The cat squats and pees.
Fuck.
Trish hands him a diaper he uses to sop up the spreading mess.
You don’t have water on you, do you? he asks.
No, but they’re passing out water bottles over there, she nods toward a table on the opposite side of the room.
Can you watch her? I’ll grab you one.
Sure, thanks.
He moves to join the queue when he spots the Jeffersons with bags and bags of stuff in the middle of the room, Odessa howling. Nico freezes, his heartbeat ratcheting up to cardiac arrest speeds. The last thing he wants is to be seen. He shuffles toward the queue and keeps his head low.
Two waters, please. A woman with a shaved head and a septum ring passes him two bottles. Thanks.
It’s on his way back that he takes the long way round to avoid the Jeffersons. Unfortunately for him, Mr. Jefferson is just coming back from the bathrooms with a crying Odessa.
Nico?
Hey, Mr. Jefferson, Nico says entirely too cheery for someone who’s in a shelter after just evacuating his home.
Is your Aunt M here? he asks looking around.
No, I can’t get ahold of her, Nico says, but Mr. Jefferson has already lost interest, fully distracted by an inconsolable Odessa.

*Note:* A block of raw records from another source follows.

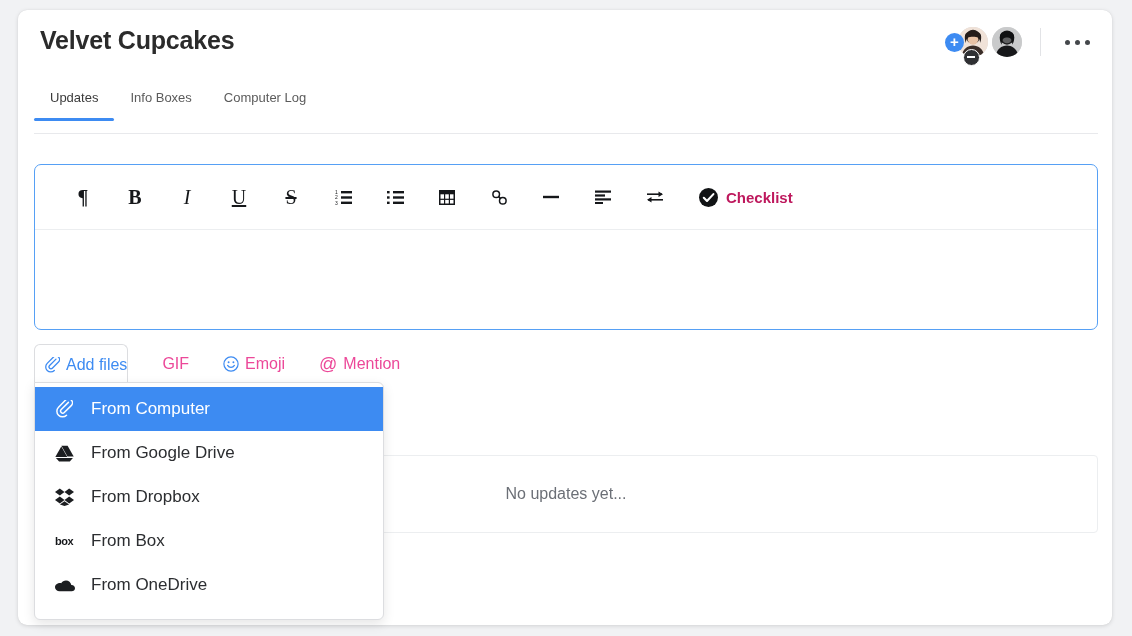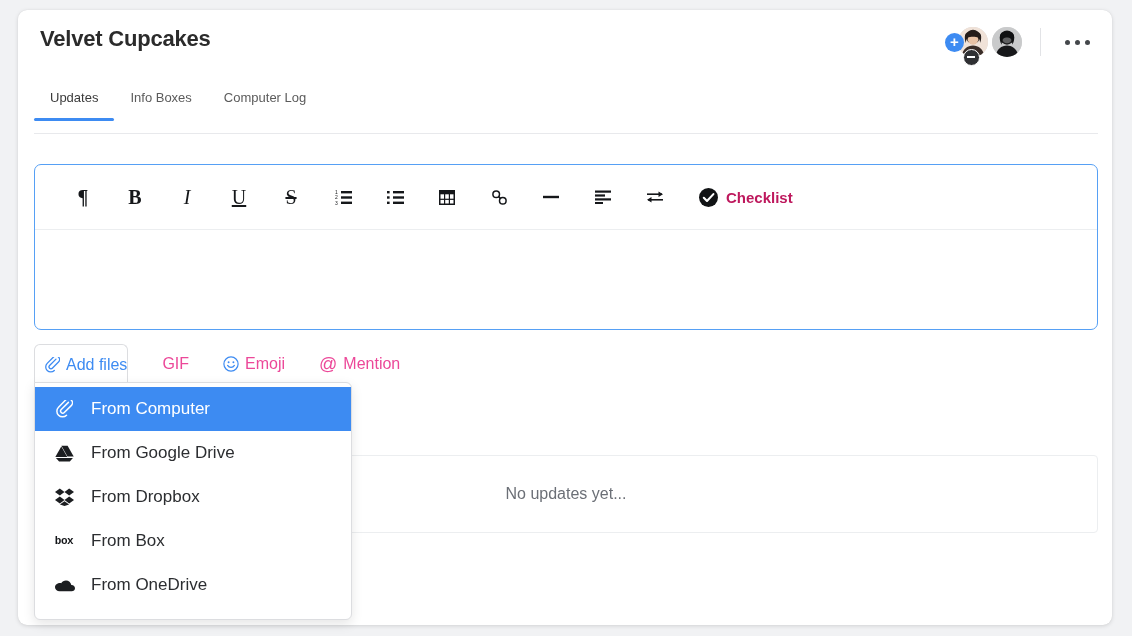--- a/index.html
+++ b/index.html
@@ -26,21 +26,21 @@
     background: #ffffff;
     border-radius: 9px;
     box-shadow: 0 1px 4px rgba(0,0,0,0.13), 0 0 1px rgba(0,0,0,0.10);
     overflow: visible;
   }
 
   
   .page-title {
     position: absolute;
     left: 22px; top: 16px;
-    font-size: 22px;
+    font-size: 25px;
     font-weight: bold;
     color: #2b2b2b;
     letter-spacing: -0.2px;
   }
 
   .tabs-row {
     position: absolute;
     left: 0; top: 72px;
     width: 1094px; height: 58px;
   }
@@ -254,21 +254,21 @@
   }
   .updates-empty {
     font-size: 16px;
     color: #6b6f76;
   }
 
   
   .dropdown {
     position: absolute;
     left: 16px; top: 372px;
-    width: 318px;
+    width: 350px;
     background: #ffffff;
     border: 1px solid #dcdde0;
     border-radius: 0 6px 6px 6px;
     box-shadow: 0 4px 12px rgba(0,0,0,0.10);
     padding: 4px 0 12px 0;
     z-index: 40;
   }
   .dd-item {
     display: flex;
     align-items: center;
@@ -289,21 +289,20 @@
     align-items: center;
     justify-content: center;
     flex: 0 0 22px;
   }
   .dd-icon svg { display: block; }
   .boxmark {
     font-size: 11px;
     font-weight: bold;
     letter-spacing: -0.5px;
     color: #141619;
-    font-family: Liberation Mono, monospace;
   }
 </style>
 </head>
 <body>
 
 <div class="page">
   <div class="card">
 
     <div class="page-title">Velvet Cupcakes</div>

She’s in a fit because we had to leave her kitten behind.
Ah.
I told her the shelters don’t accept cats, besides the little devil clawed its way through its carrier and Jean hadn’t yet gotten a replacement, so.
That’s that, huh?
Sometimes you have to leave things behind. The important thing is we’re all together.
Right.
Mrs. Jefferson waves at Nico who nods and holds up the water bottles as explanation for why he makes his leave.
Here you go, he says, handing Trish the water bottle.
Thanks. Looks like you know someone else here.
Yeah, he says clipped and pours water into the bottle cap for the cat.
What should we name you? he whispers. How about Toast? Morbid. He chuckles to himself and drags his hand down her flake. She laps at the water. Purring. Lifts her rear in the air, tail twitching.
Nico’s phone buzzes. He fishes it out of his pocket, looks at the screen, taps the answer button and says, Aunt M.